Re: [PATCH 04/05] mptfusion: Fix for device offline while doing aggressive HBA reset

Bernd Schubert <bernd.schubert@xxxxxxxxxxxxxxxxxx> · Thu, 04 Aug 2011 15:47:40 +0200

On 08/04/2011 03:37 PM, Desai, Kashyap wrote:


-----Original Message-----
From: Bernd Schubert [mailto:bernd.schubert@xxxxxxxxxxxxxxxxxx]
Sent: Thursday, August 04, 2011 6:39 PM
To: Desai, Kashyap
Cc: linux-scsi@xxxxxxxxxxxxxxx; Nandigama, Nagalakshmi; Prakash, Sathya;
Moore, Eric; JBottomley@xxxxxxxxxxxxx
Subject: Re: [PATCH 04/05] mptfusion: Fix for device offline while doing
aggressive HBA reset

On 08/04/2011 01:13 PM, kashyap.desai@xxxxxxx wrote:
Issue:
Device goes offline while doing aggressive HBA reset
along with IO using some utility.

Root cause:
FW goes into bad state due to aggressive reset. Softreset does
not help to recover FW. And also aggressive reset open up the
window for Error handling thread to kicked off at the same time
HBA will be in constant RESET loop as part of aggressive reset
test case can lead Device to goes offline.

Changes:
1. Added extra check as below inside eh_timed_out call back as below.
if(ioc->ioc_reset_in_progress)
      Rc = EH_TIMER_RESET
2. Removed " DOORBELL_ACTIVE" check for SAS controller from task
management context.
     Since SAS controller uses high priority queue for task management.
This check is
     not required for SAS controller.
3. Moved SoftReset call to HardReset from Task Mgmt context.

[...]

--- a/drivers/message/fusion/mptscsih.c
+++ b/drivers/message/fusion/mptscsih.c
@@ -1630,7 +1630,13 @@ mptscsih_IssueTaskMgmt(MPT_SCSI_HOST *hd, u8
type, u8 channel, u8 id, int lun,
   		return 0;
   	}

-	if (ioc_raw_state&   MPI_DOORBELL_ACTIVE) {
+	/* DOORBELL ACTIVE check is not required if
+	*  MPI_IOCFACTS_CAPABILITY_HIGH_PRI_Q is supported.
+	*/
+
+	if (!((ioc->facts.IOCCapabilities&
MPI_IOCFACTS_CAPABILITY_HIGH_PRI_Q)
+		&&   (ioc->facts.MsgVersion>= MPI_VERSION_01_05))&&
+		(ioc_raw_state&   MPI_DOORBELL_ACTIVE)) {
   		printk(MYIOC_s_WARN_FMT
   			"TaskMgmt type=%x: ioc_state: "
   			"DOORBELL_ACTIVE (0x%x)!\n",
@@ -1729,7 +1735,7 @@ mptscsih_IssueTaskMgmt(MPT_SCSI_HOST *hd, u8
type, u8 channel, u8 id, int lun,
   		printk(MYIOC_s_WARN_FMT
   		       "Issuing Reset from %s!! doorbell=0x%08x\n",
   		       ioc->name, __func__, mpt_GetIocState(ioc, 0));
-		retval = mpt_Soft_Hard_ResetHandler(ioc, CAN_SLEEP);
+		retval = mpt_HardResetHandler(ioc, CAN_SLEEP);
   		mpt_free_msg_frame(ioc, mf);
   	}

Have you ever tested that with dual port 501030C parallel scsi HBAs? The
hard reset with those HBAs will reset *both* ports and eventually *both*
ports will fail. A couple of years ago I tried to convince Eric to
disable hard resets for those chips at all (and even sent a patch), but
Eric never agreed on that.
The soft-reset handler was a workaround for that problem, but with that
patch the issue will re-appear. The affected systems are still in
production and probably will still be for the next few years.

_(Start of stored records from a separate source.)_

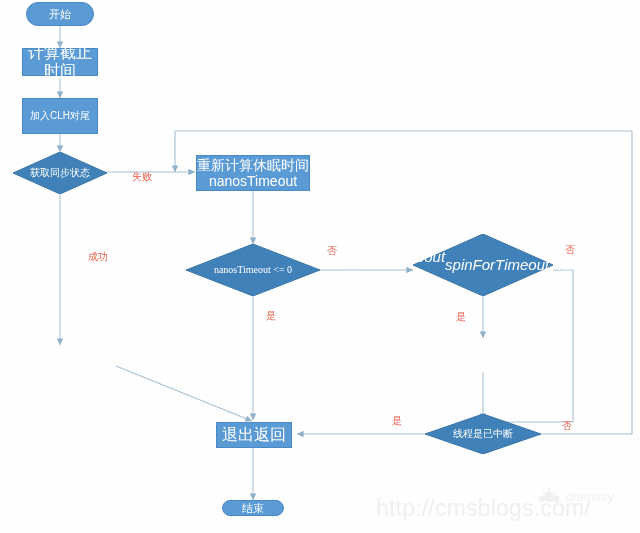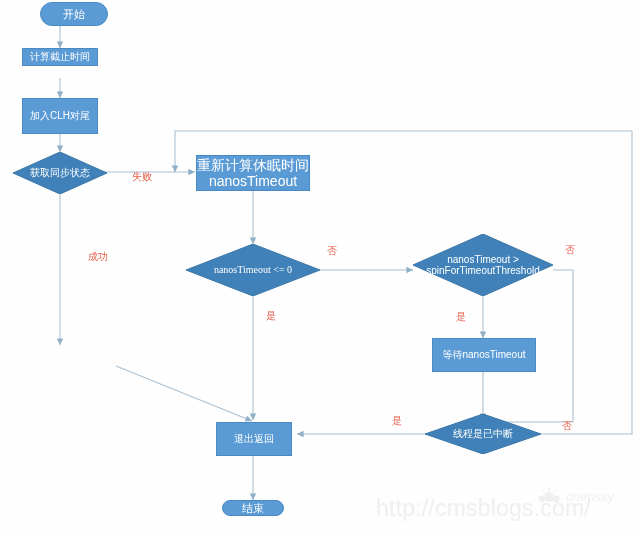--- a/index.html
+++ b/index.html
@@ -146,7 +146,7 @@
     </g>
   </svg>
 
-  <div class="node rounded" style="left:40px; top:2px; width:68px; height:24px; font-size:11px;">
+  <div class="node rounded" style="left:26px; top:2px; width:68px; height:24px; font-size:11px;">
     <span>开始</span>
   </div>
 

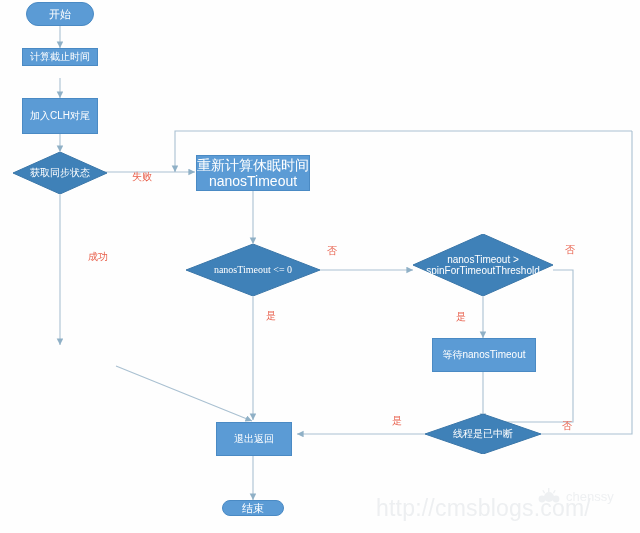--- a/index.html
+++ b/index.html
@@ -150,7 +150,7 @@
     <span>开始</span>
   </div>
 
-  <div class="node rect" style="left:22px; top:48px; width:76px; height:18px; font-size:10px;justify-content:center;">
+  <div class="node rect" style="left:22px; top:48px; width:76px; height:28px; font-size:16px;justify-content:center;">
     <span>计算截止时间</span>
   </div>
 

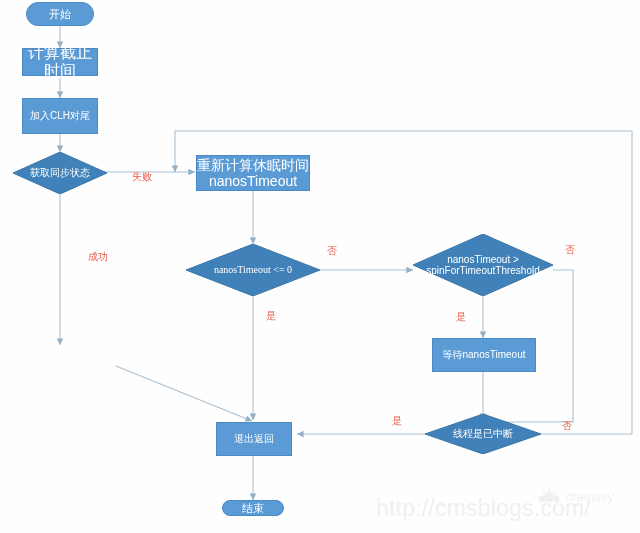--- a/index.html
+++ b/index.html
@@ -185,7 +185,7 @@
     <svg class="diamond-shape" viewBox="0 0 140 62">
       <polygon points="70,0 140,31 70,62 0,31" fill="#3f81b8" stroke="#3a76a8" stroke-width="1"></polygon>
     </svg>
-    <div class="diamond-label" style="font-size:10px; flex-direction:column;">
+    <div class="diamond-label" style="font-size:15px; font-style:italic;">
       <span>nanosTimeout  &gt;</span>
       <span>spinForTimeoutThreshold</span>
     </div>

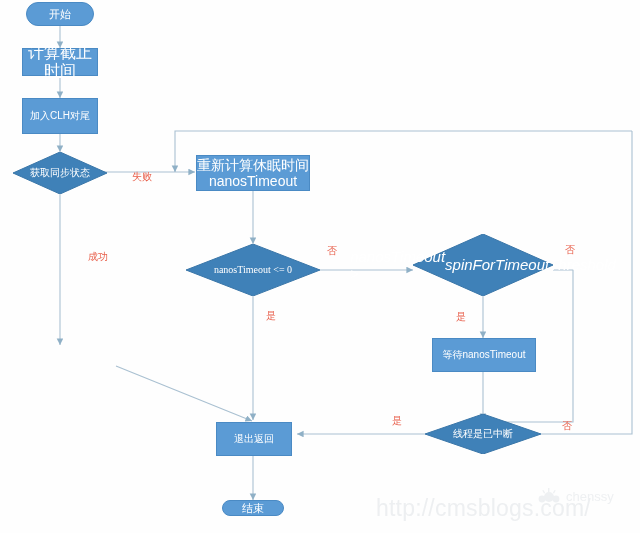--- a/index.html
+++ b/index.html
@@ -191,9 +191,6 @@
     </div>
   </div>
 
-  <div class="node rect" style="left:432px; top:338px; width:104px; height:34px; font-size:10px;">
-    <span>等待nanosTimeout</span>
-  </div>
 
 
   <div class="diamond-wrap" style="left:425px; top:414px; width:116px; height:40px;">

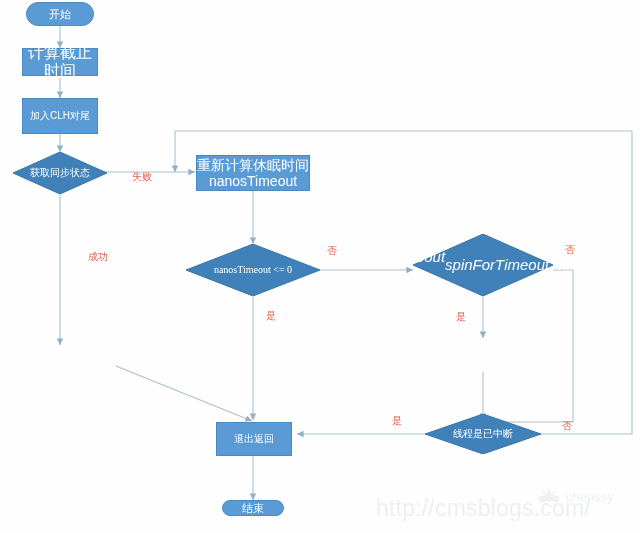--- a/index.html
+++ b/index.html
@@ -202,7 +202,7 @@
     </div>
   </div>
 
-  <div class="node rect" style="left:216px; top:422px; width:76px; height:34px; font-size:10px;">
+  <div class="node rect" style="left:216px; top:422px; width:76px; height:26px; font-size:16px;">
     <span>退出返回</span>
   </div>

I did not tried with dual port 501030C parallel scsi HBA.. I remember that exact issue you have described here.
I can add check for ioc->bus_type == SAS to have HardReset and other case I will continue with SoftReset.
Just wanted to know Is this fine to avoid issue which you have mentioned ?

Pls let me know your view on it, so that I can resend the patch.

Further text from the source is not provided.